Despite the risks associated with wooden frames in hurricane-prone areas, developers in Florida are continuing to embracing this construction method for new homes. While wood-frame construction is cheaper and quicker compared to concrete, it is also less reliable in withstanding hurricane-force winds.

In most parts of the United States, wood-frame construction is the standard due to its affordability and efficiency. However, Florida experiences frequent and powerful storms, making it a unique case. After Hurricane Andrew devastated communities in 1992 with winds reaching 165 miles per hour, contractors in South Florida phased out wood-frame construction. The state responded by implementing stricter building codes, leading to a significant decline in the use of wooden frames over the past three decades.

Wood-frame construction continues to be allowed throughout the state of Florida, and it is experiencing a resurgence in waterfront communities such as Jacksonville and Tampa. This trend is also evident in southwest Florida, where new wood-framed cottages and apartment buildings are being constructed. The devastation caused by Hurricane Ian last year, which resulted in the loss of numerous wood-framed cottages and claimed the lives of 149 individuals, has not deterred developers. In fact, they are seizing the opportunity to rebuild and are acquiring vacant land in Fort Myers Beach. These developers are now constructing new wood-framed single-family homes, elevated on concrete columns, with some properties fetching prices exceeding $1 million.

Approximately 1,700 apartment buildings in Florida, accounting for 8% of the state’s housing inventory, are made with wood frames, according to CoStar Group. Currently, there are thirteen buildings with wood frames and over 3,700 units under construction in the state. Over the past few years, more than two dozen similar buildings have been erected along or near the coastlines. The cost-effectiveness of wood frames has become more appealing due to rising construction costs, and the recent drop in lumber prices has made wood an attractive option for waterfront communities looking to rebuild quickly after tropical storms. Developers emphasize that wood-framed homes are now more robust, with stronger connections between wood planks and hurricane-proof windows. Architects and engineers also assert that wood frames can withstand hurricane-force winds.

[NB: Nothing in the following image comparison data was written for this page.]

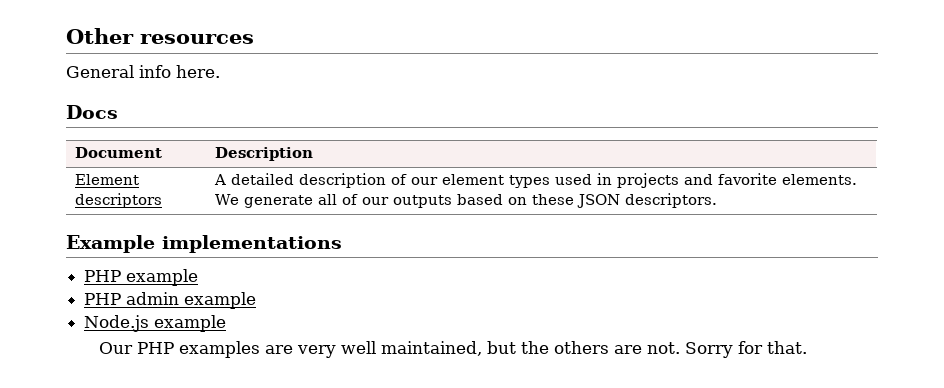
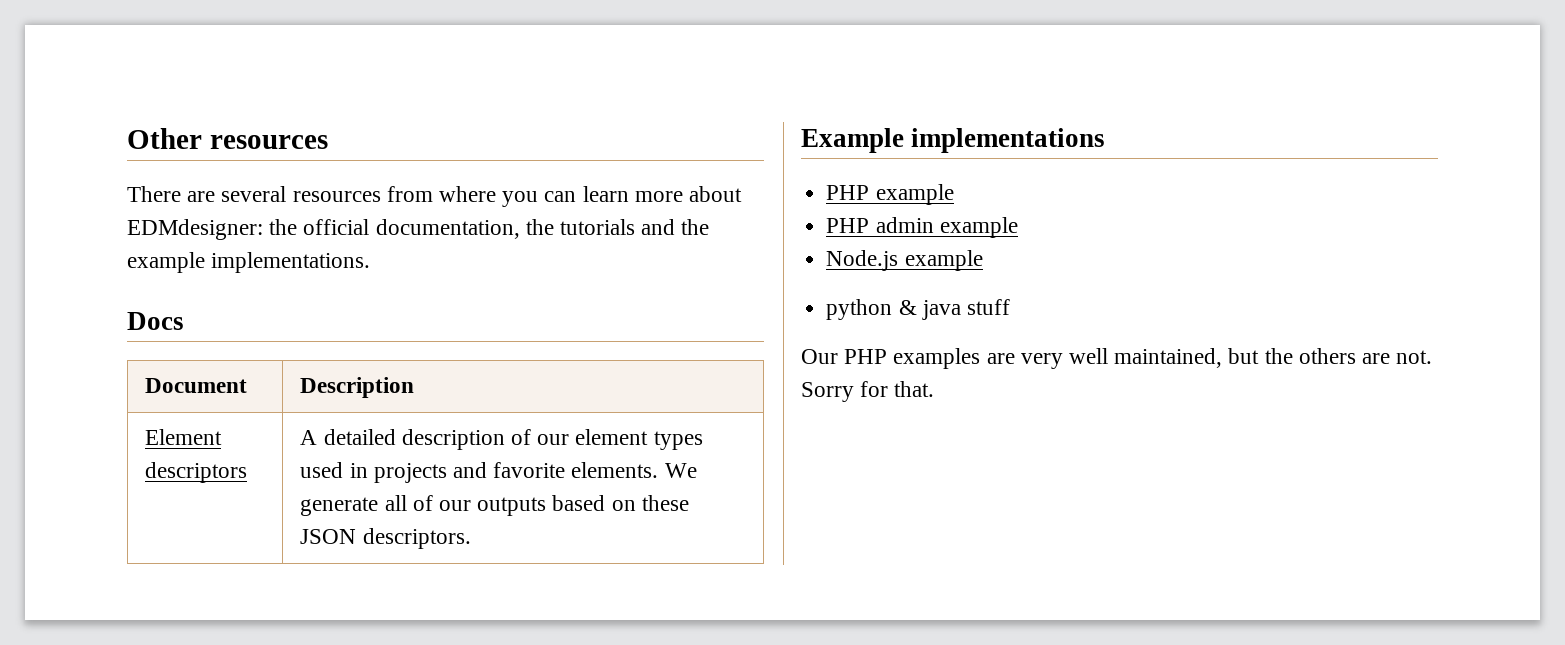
- General info here.
+ There are several resources from where you can learn more about EDMdesigner: the official documentation, the tutorials and the example implementations.
+ python & java stuff

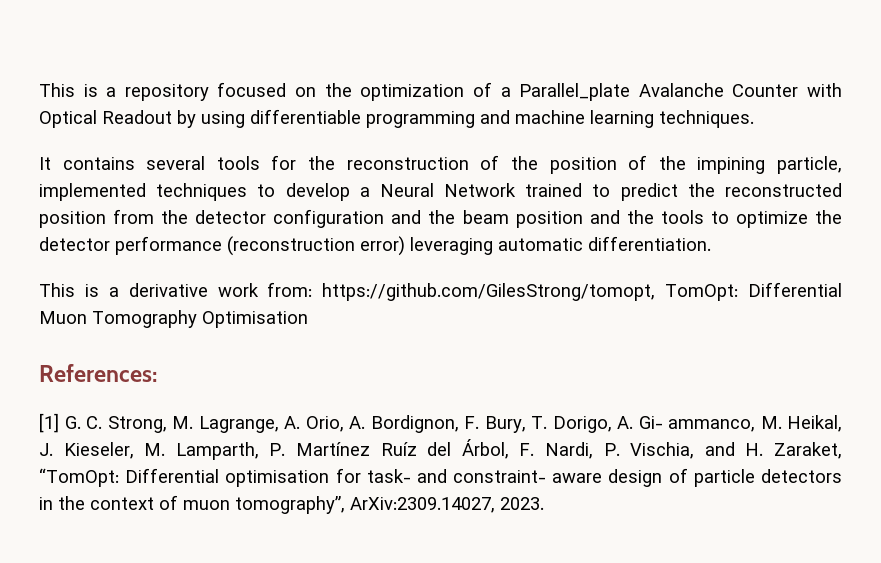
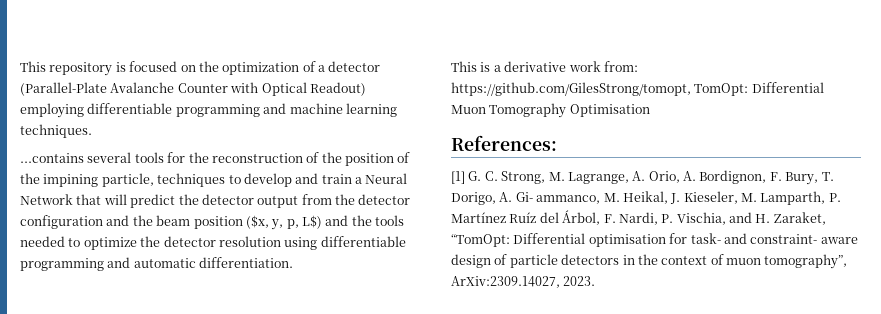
- This is a repository focused on the optimization of a Parallel_plate Avalanche Counter with Optical Readout by using differentiable programming and machine learning techniques.
+ This repository is focused on the optimization of a detector (Parallel-Plate Avalanche Counter with Optical Readout) employing differentiable programming and machine learning techniques.
- It contains several tools for the reconstruction of the position of the impining particle, implemented techniques to develop a Neural Network trained to predict the reconstructed position from the detector configuration and the beam position and the tools to optimize the detector performance (reconstruction error) leveraging automatic differentiation.
+ ...contains several tools for the reconstruction of the position of the impining particle, techniques to develop and train a Neural Network that will predict the detector output from the detector configuration and the beam position ($x, y, p, L$) and the tools needed to optimize the detector resolution using differentiable programming and automatic differentiation.

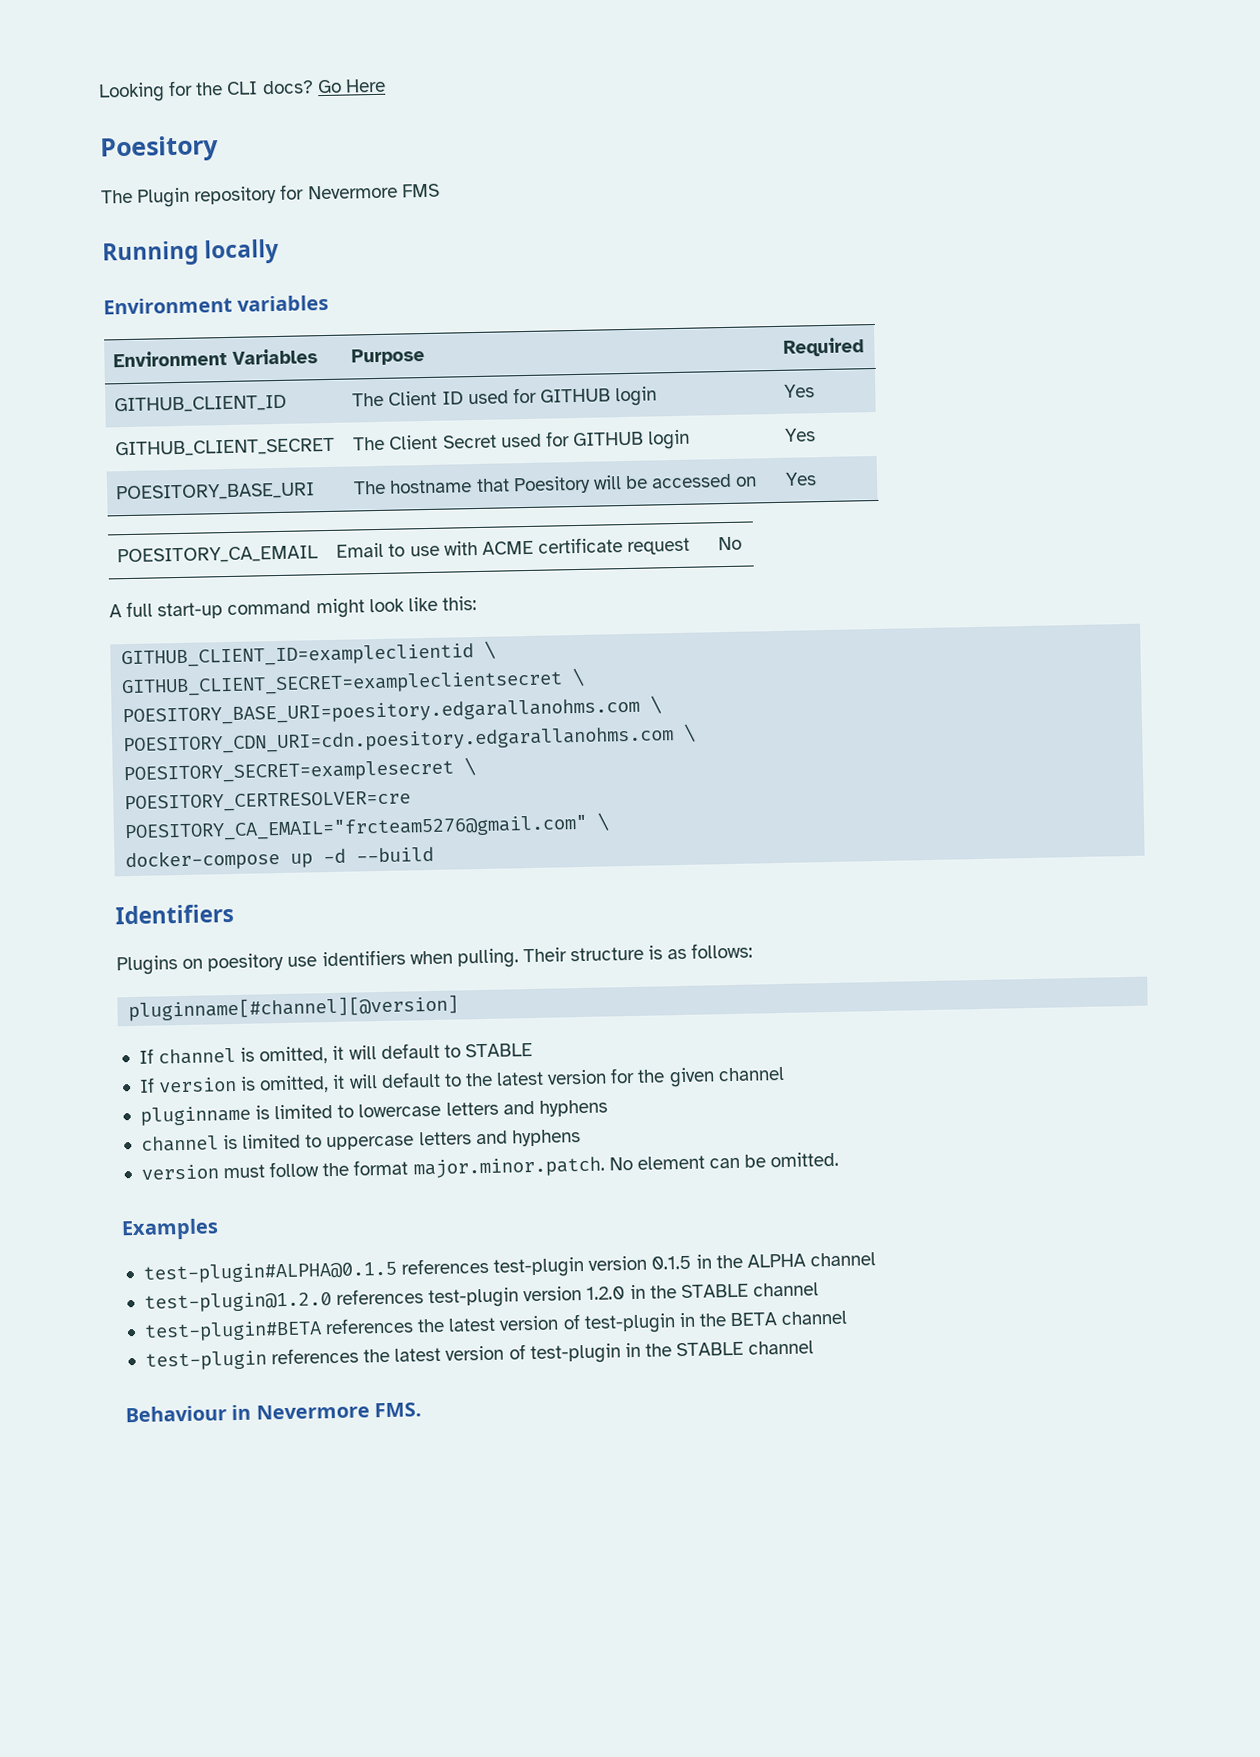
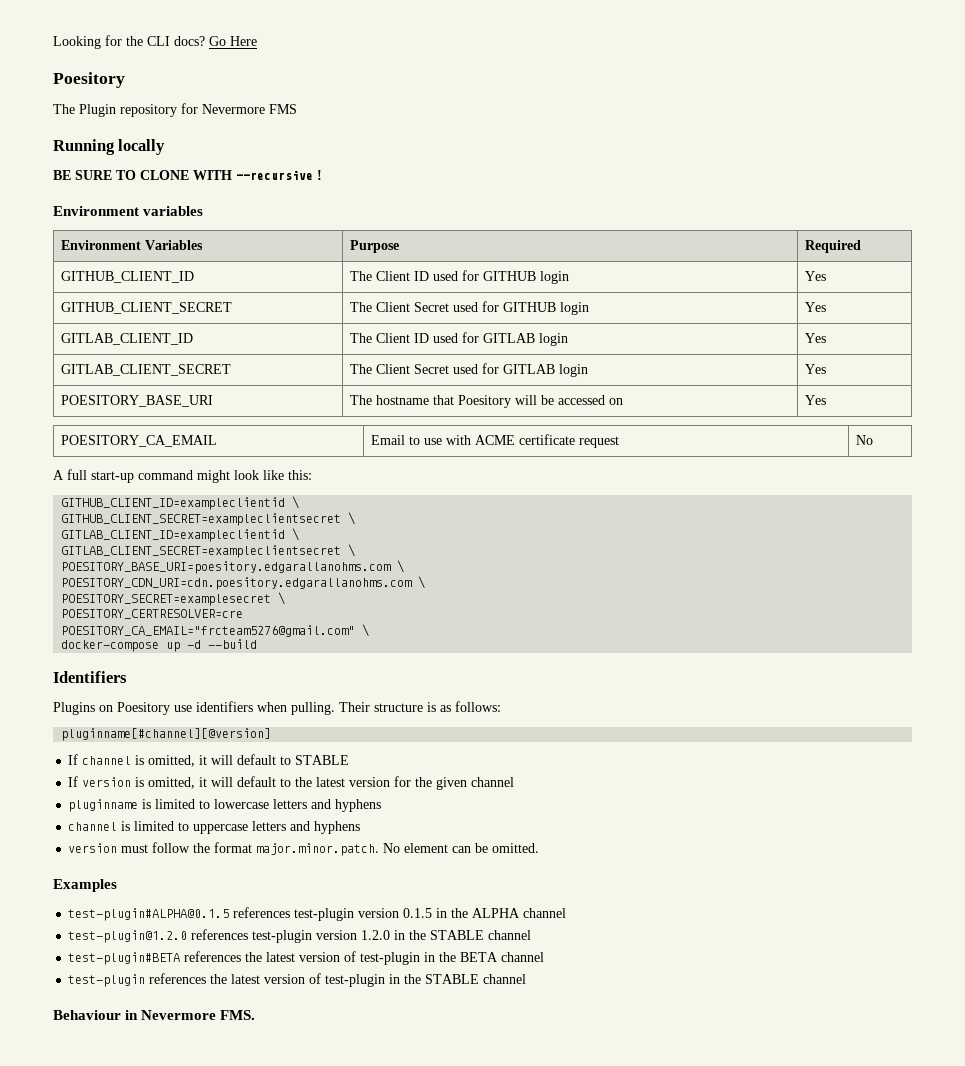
+ BE SURE TO CLONE WITH --recursive !
+ GITLAB_CLIENT_ID | The Client ID used for GITLAB login | Yes
+ GITLAB_CLIENT_SECRET | The Client Secret used for GITLAB login | Yes
+ GITLAB_CLIENT_ID=exampleclientid \
+ GITLAB_CLIENT_SECRET=exampleclientsecret \
- Plugins on poesitory use identifiers when pulling.
+ Plugins on Poesitory use identifiers when pulling.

Concrete construction is considered the safest option against powerful winds, according to engineers. Even a small flaw in the design or construction of a wood-framed house can cause it to collapse during a storm. Wood-framed structures are also more susceptible to water damage and termite infestation, weakening the overall structure. Unforeseen conditions can further compromise the strength of a wood-framed structure. Insurance costs for wood-framed structures have significantly increased, particularly in the state, driving up the overall building price. However, wood homes are still cheaper to build due to lower lumber costs and shorter construction timeframes.

In my personal opinion separate from I think it is irresponsible to continue building homes out of Wood. The state of Florida should be looking for ways to make homes last longer under such harsh conditions. Hurricanes are a yearly issue in Jacksonville and Tampa. Homes are destroyed yearly. So is it not in the states best interest to Build longer lasting homes? Let me know what you think in the comment’s. Is Florida making the best decision?